**Data to use**.
+ + + +

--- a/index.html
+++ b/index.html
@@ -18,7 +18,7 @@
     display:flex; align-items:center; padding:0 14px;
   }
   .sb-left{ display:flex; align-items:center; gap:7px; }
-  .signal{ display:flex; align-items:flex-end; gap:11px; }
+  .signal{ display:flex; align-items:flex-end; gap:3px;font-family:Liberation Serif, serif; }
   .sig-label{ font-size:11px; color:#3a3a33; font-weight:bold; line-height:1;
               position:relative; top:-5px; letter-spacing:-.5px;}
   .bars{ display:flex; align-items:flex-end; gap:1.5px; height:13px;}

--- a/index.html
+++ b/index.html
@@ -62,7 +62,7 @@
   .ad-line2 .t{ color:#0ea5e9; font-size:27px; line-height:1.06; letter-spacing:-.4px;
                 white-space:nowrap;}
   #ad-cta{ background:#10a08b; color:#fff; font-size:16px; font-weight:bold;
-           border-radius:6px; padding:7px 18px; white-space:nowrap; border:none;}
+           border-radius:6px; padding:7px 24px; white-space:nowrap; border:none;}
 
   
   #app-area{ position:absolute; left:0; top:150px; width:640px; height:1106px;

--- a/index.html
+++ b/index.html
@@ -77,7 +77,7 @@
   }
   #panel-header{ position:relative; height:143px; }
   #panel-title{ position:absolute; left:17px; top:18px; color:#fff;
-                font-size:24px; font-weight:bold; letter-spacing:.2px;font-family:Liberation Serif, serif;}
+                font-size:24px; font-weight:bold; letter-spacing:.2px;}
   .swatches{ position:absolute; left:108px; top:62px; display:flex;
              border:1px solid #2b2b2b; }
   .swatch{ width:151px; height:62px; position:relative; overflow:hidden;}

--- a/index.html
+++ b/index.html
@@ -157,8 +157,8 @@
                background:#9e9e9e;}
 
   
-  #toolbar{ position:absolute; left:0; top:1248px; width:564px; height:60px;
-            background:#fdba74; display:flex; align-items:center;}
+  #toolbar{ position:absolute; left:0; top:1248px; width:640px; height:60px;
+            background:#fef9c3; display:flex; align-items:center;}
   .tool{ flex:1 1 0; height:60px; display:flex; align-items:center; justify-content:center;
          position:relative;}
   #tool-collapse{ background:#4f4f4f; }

+ + + +

**Assigned task**. Please repeat the complete material exactly, with nothing omitted.

**Written answer**.
--- a/index.html
+++ b/index.html
@@ -18,7 +18,7 @@
     display:flex; align-items:center; padding:0 14px;
   }
   .sb-left{ display:flex; align-items:center; gap:7px; }
-  .signal{ display:flex; align-items:flex-end; gap:11px; }
+  .signal{ display:flex; align-items:flex-end; gap:3px;font-family:Liberation Serif, serif; }
   .sig-label{ font-size:11px; color:#3a3a33; font-weight:bold; line-height:1;
               position:relative; top:-5px; letter-spacing:-.5px;}
   .bars{ display:flex; align-items:flex-end; gap:1.5px; height:13px;}

--- a/index.html
+++ b/index.html
@@ -62,7 +62,7 @@
   .ad-line2 .t{ color:#0ea5e9; font-size:27px; line-height:1.06; letter-spacing:-.4px;
                 white-space:nowrap;}
   #ad-cta{ background:#10a08b; color:#fff; font-size:16px; font-weight:bold;
-           border-radius:6px; padding:7px 18px; white-space:nowrap; border:none;}
+           border-radius:6px; padding:7px 24px; white-space:nowrap; border:none;}
 
   
   #app-area{ position:absolute; left:0; top:150px; width:640px; height:1106px;

--- a/index.html
+++ b/index.html
@@ -77,7 +77,7 @@
   }
   #panel-header{ position:relative; height:143px; }
   #panel-title{ position:absolute; left:17px; top:18px; color:#fff;
-                font-size:24px; font-weight:bold; letter-spacing:.2px;font-family:Liberation Serif, serif;}
+                font-size:24px; font-weight:bold; letter-spacing:.2px;}
   .swatches{ position:absolute; left:108px; top:62px; display:flex;
              border:1px solid #2b2b2b; }
   .swatch{ width:151px; height:62px; position:relative; overflow:hidden;}

--- a/index.html
+++ b/index.html
@@ -157,8 +157,8 @@
                background:#9e9e9e;}
 
   
-  #toolbar{ position:absolute; left:0; top:1248px; width:564px; height:60px;
-            background:#fdba74; display:flex; align-items:center;}
+  #toolbar{ position:absolute; left:0; top:1248px; width:640px; height:60px;
+            background:#fef9c3; display:flex; align-items:center;}
   .tool{ flex:1 1 0; height:60px; display:flex; align-items:center; justify-content:center;
          position:relative;}
   #tool-collapse{ background:#4f4f4f; }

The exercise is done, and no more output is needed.